Subsidies have always been about fostering new technologies and innovation.
- Electricity in rural homes: In the 1930s, private utilities often would not run power lines to rural areas because it was not profitable enough. The Rural Electrification Administration used federal loans to help local electric co-ops build out rural power infrastructure. Before that, only about 1 in 10 farms had electricity, while most urban homes already did. Today, obviously, electric service is a basic expectation almost everywhere.
- The internet: The internet’s roots trace back to ARPANET, a Defense Department/DARPA-funded research network created to connect computers and share digital resources. That publicly funded networking research laid the groundwork for the modern internet: email, web browsing, cloud apps, phones, business systems, and everything else that now runs daily life.
- GPS navigation: GPS was developed by the U.S. Department of Defense and remains a government-owned system. It was later opened for civilian use, which is why we now casually use it for maps, delivery routing, fleet tracking, aviation, farming, construction layout, timestamping financial systems, and finding the nearest pizza place.
- The Interstate Highway System: The Federal-Aid Highway Act of 1956 created the Interstate Highway System as a massive federally backed infrastructure project. That public investment helped shape modern commuting, trucking, suburbia, logistics, road trips, distribution centers, and the way stores stock everyday goods.

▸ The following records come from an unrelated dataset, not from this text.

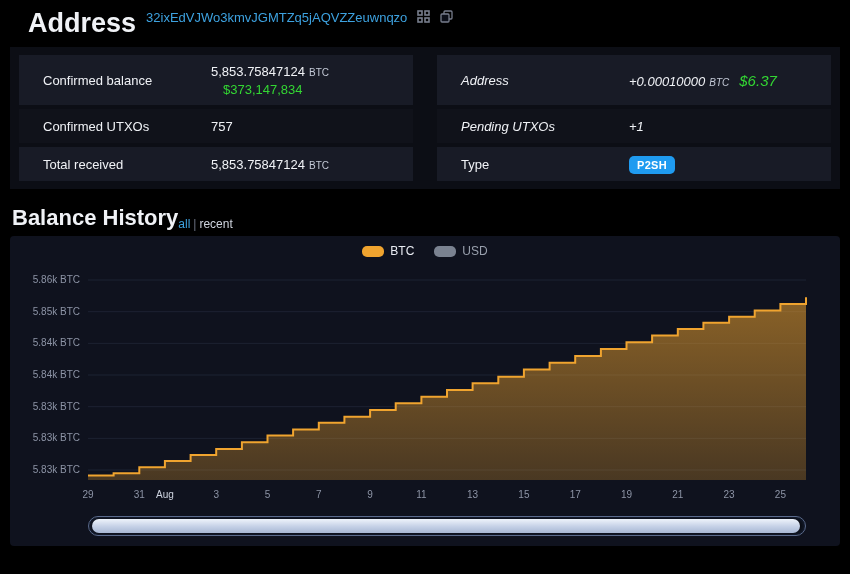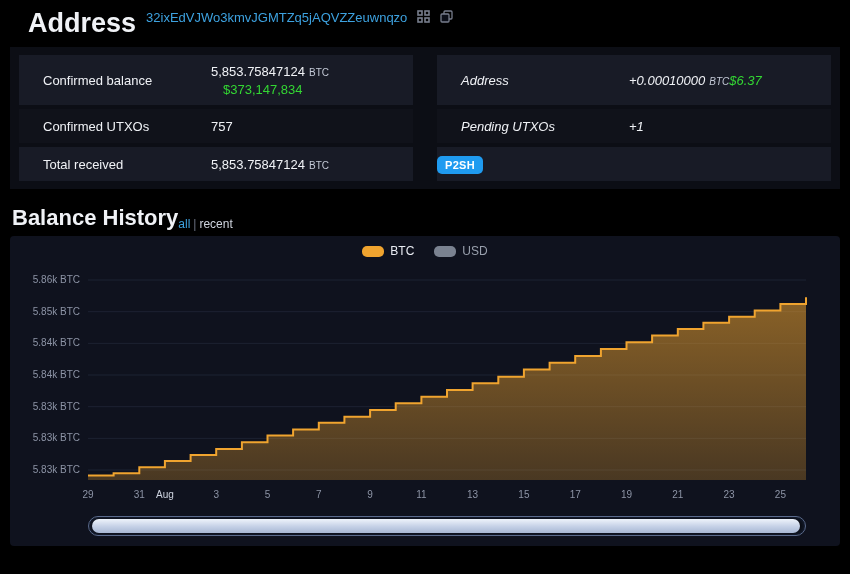--- a/index.html
+++ b/index.html
@@ -30,7 +30,7 @@
   .sval{padding-right:8px}
   .unit{font-size:10px;color:#c3c9d6;margin-left:4px}
   .sub{color:var(--c-green);font-size:13px;margin-top:3px;padding-left:12px}
-  .subinline{color:var(--c-green);font-size:13px;}
+  .subinline{color:var(--c-green);font-size:15px;margin-left:10px}
   .pending .slabel,.pending .sval{font-style:italic}
   .badge{background:var(--c-badge);color:#fff;font-size:11px;font-weight:700;
     padding:3px 8px;border-radius:5px;letter-spacing:.3px}

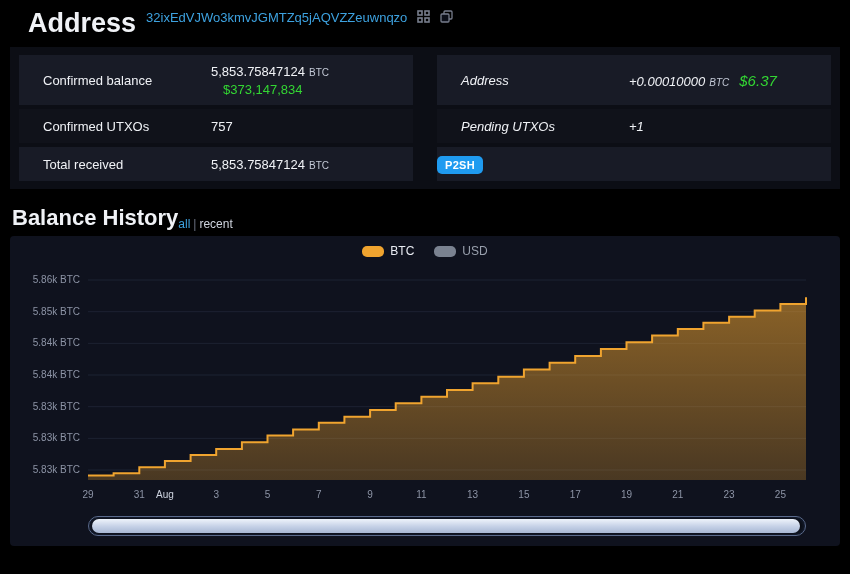--- a/index.html
+++ b/index.html
@@ -113,6 +113,7 @@
         <div class="sval"><span>+1</span></div>
       </div>
       <div class="srow">
+        <div class="slabel">Type</div>
         <div class="sval"><span class="badge">P2SH</span></div>
       </div>
     </div>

- Microchips and semiconductors: Early integrated circuits were privately invented, but government demand from defense and space programs helped create the first major market. The U.S. military and NASA were early buyers of integrated circuits for missiles and space guidance systems, helping push the technology forward before it became cheap enough for consumer electronics. That helped lead to the chips in phones, cars, thermostats, routers, controllers, appliances, and BAS equipment.
- Phone cameras and digital imaging: Modern phone cameras owe a lot to NASA/JPL work on CMOS image sensors. NASA describes the CMOS image sensor as one of its most widespread spinoff technologies, enabling cell phone cameras, HD video, and modern digital imaging.

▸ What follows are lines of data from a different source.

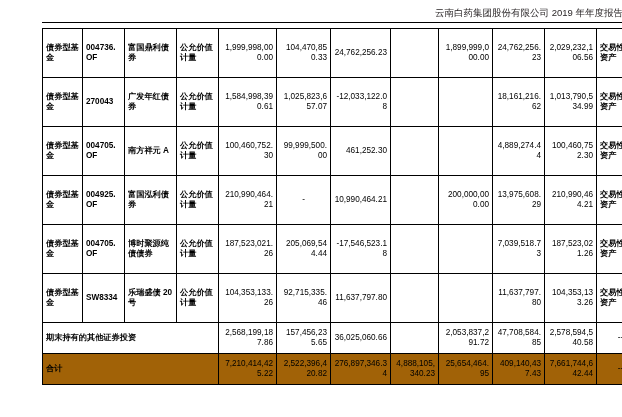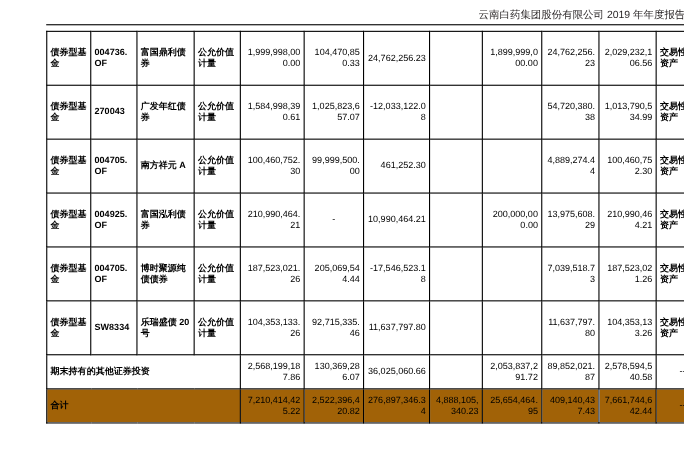--- a/index.html
+++ b/index.html
@@ -131,7 +131,7 @@
         <td class="num">-12,033,122.08</td>
         <td class="num"></td>
         <td class="num"></td>
-        <td class="num">54,720,380.38</td>
+        <td class="num">18,161,216.62</td>
         <td class="num">1,013,790,534.99</td>
         <td class="lft">交易性金融资产</td>
         <td class="ctr">自筹</td>

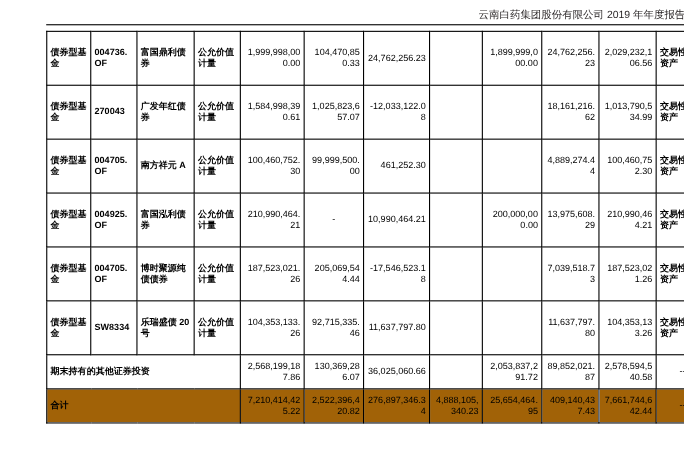--- a/index.html
+++ b/index.html
@@ -199,7 +199,7 @@
       <tr class="row-sum">
         <td class="lft" colspan="4">期末持有的其他证券投资</td>
         <td class="num">2,568,199,187.86</td>
-        <td class="num">130,369,286.07</td>
+        <td class="num">157,456,235.65</td>
         <td class="num">36,025,060.66</td>
         <td class="num"></td>
         <td class="num">2,053,837,291.72</td>

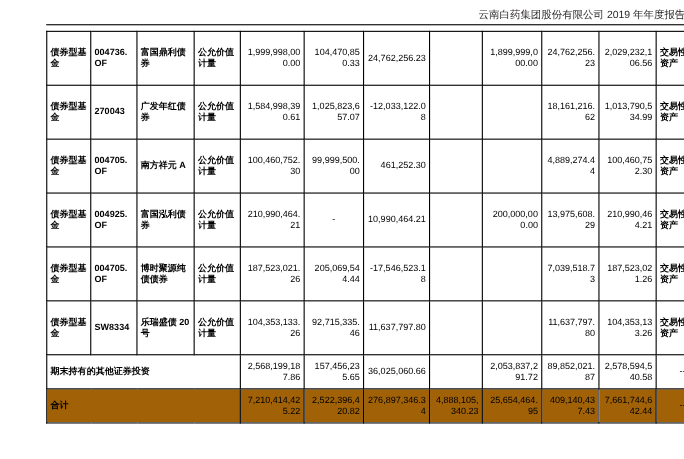--- a/index.html
+++ b/index.html
@@ -203,7 +203,7 @@
         <td class="num">36,025,060.66</td>
         <td class="num"></td>
         <td class="num">2,053,837,291.72</td>
-        <td class="num">89,852,021.87</td>
+        <td class="num">47,708,584.85</td>
         <td class="num">2,578,594,540.58</td>
         <td class="dash">--</td>
         <td class="dash">--</td>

- Medical research and everyday medicine: A lot of drugs, vaccines, diagnostics, and medical knowledge start with publicly funded basic research before private companies commercialize the final products. NIH describes itself as the world’s largest public funder of biomedical research and says decades of NIH-funded work have driven advances in health and science.
The government absorbs early risk, funds infrastructure or basic research, creates a first market, and then private industry scales it into something ordinary people use every day.
Wildmimic@anarchist.nexus 23 hours ago
Cool, lets remove all subsidies from fossil fuel and nuclear power generation, including making them clean up their pollution instead of externalizing those costs, and lets see how well that goes.
GoatSynagogue@lemmy.world 21 hours ago
Yeah, they should. I’m all for that.
Wildmimic@anarchist.nexus 20 hours ago
They only need subsidies because the costs of fossil fuels get externalized. If every fossil fuel company had to sequester all the CO2 they just dump into the atmosphere, they would probably go bankrupt.